#### [DATA IN THIS EXERCISE]
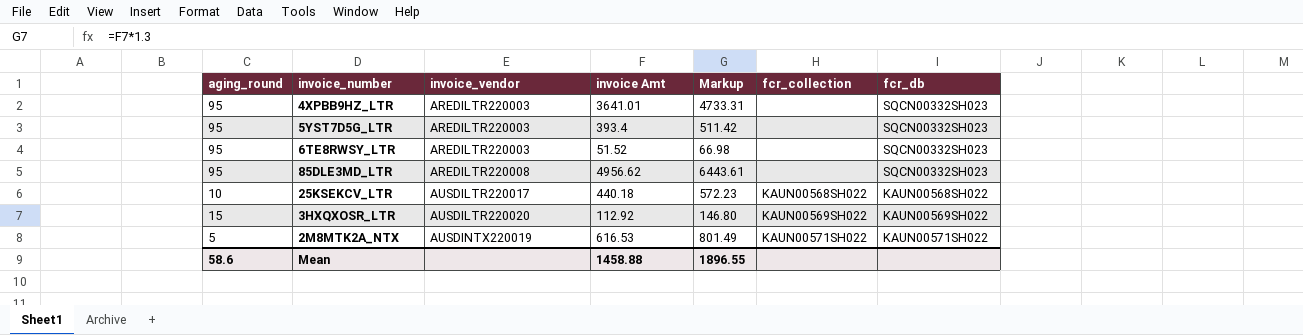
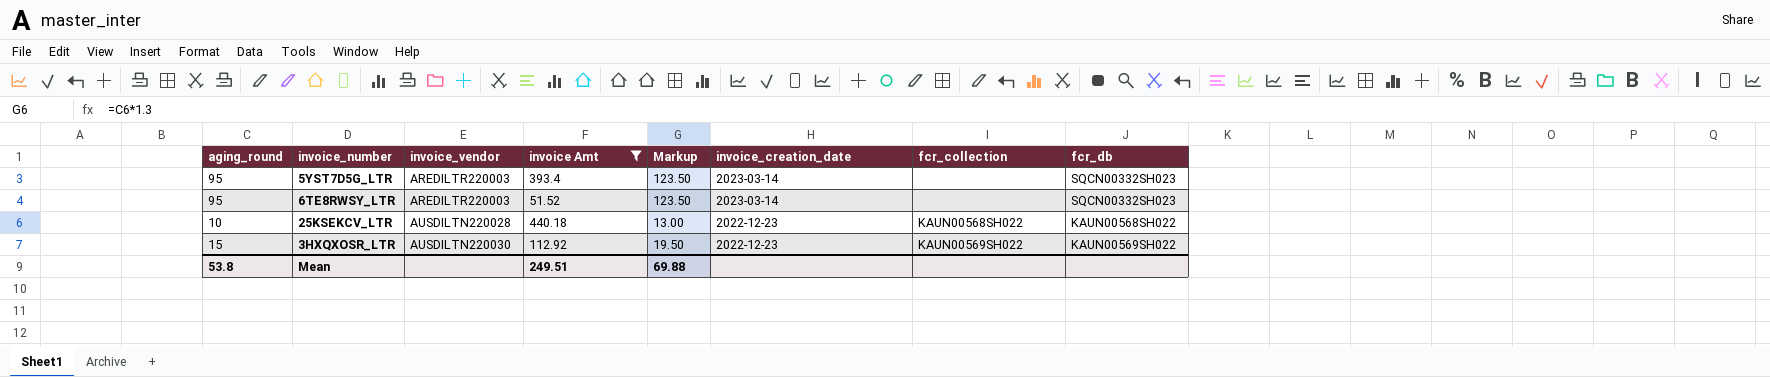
filter: none -> invoice Amt <= 440.18
column Markup | formula: [invoice Amt] * 1.3 -> [aging_round] * 1.3
column invoice_creation_date | position: none -> 6
25KSEKCV_LTR | invoice_vendor: AUSDILTR220017 -> AUSDILTN220028
3HXQXOSR_LTR | invoice_vendor: AUSDILTR220020 -> AUSDILTN220030
Mean | aging_round: 58.6 -> 53.8
Mean | invoice Amt: 1458.88 -> 249.51
Mean | Markup: 1896.55 -> 69.88

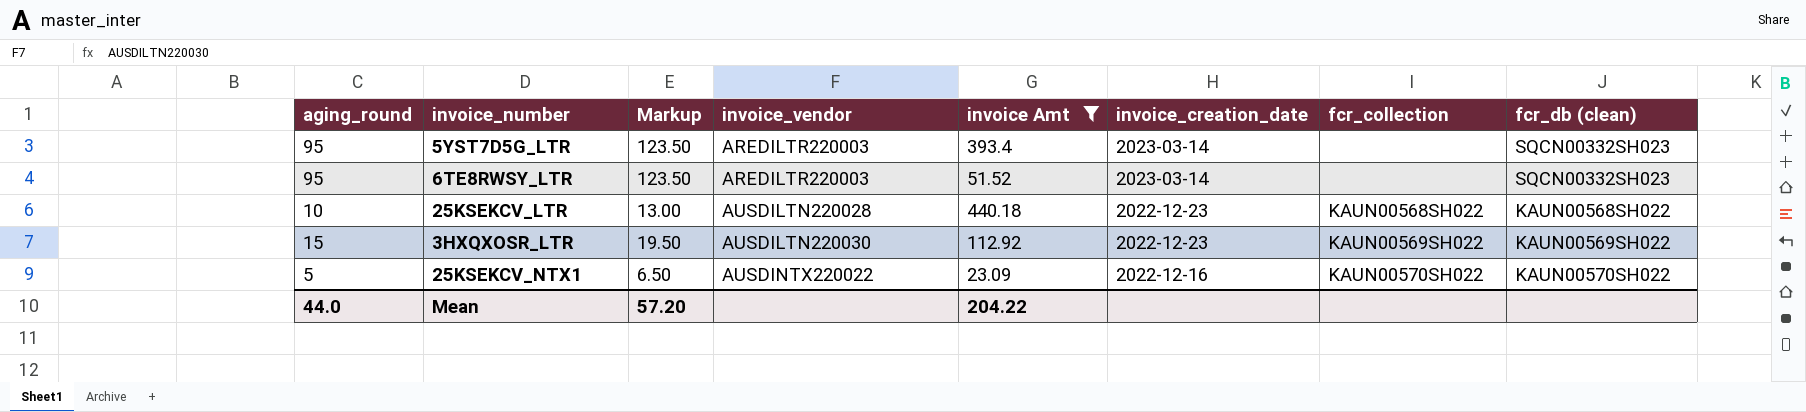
column Markup | position: 5 -> 3
column name: fcr_db -> fcr_db (clean)
row 25KSEKCV_NTX1: none -> 5 | 6.50 | AUSDINTX220022 | 23.09 | 2022-12-16 | KAUN00570SH022 | KAUN00570SH022
Mean | aging_round: 53.8 -> 44.0
Mean | Markup: 69.88 -> 57.20
Mean | invoice Amt: 249.51 -> 204.22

#### [GOAL OF THE EXERCISE]
From the records above, return each line that includes "column".

#### [SOLUTION]
column Markup | formula: [invoice Amt] * 1.3 -> [aging_round] * 1.3
column invoice_creation_date | position: none -> 6
column Markup | position: 5 -> 3
column name: fcr_db -> fcr_db (clean)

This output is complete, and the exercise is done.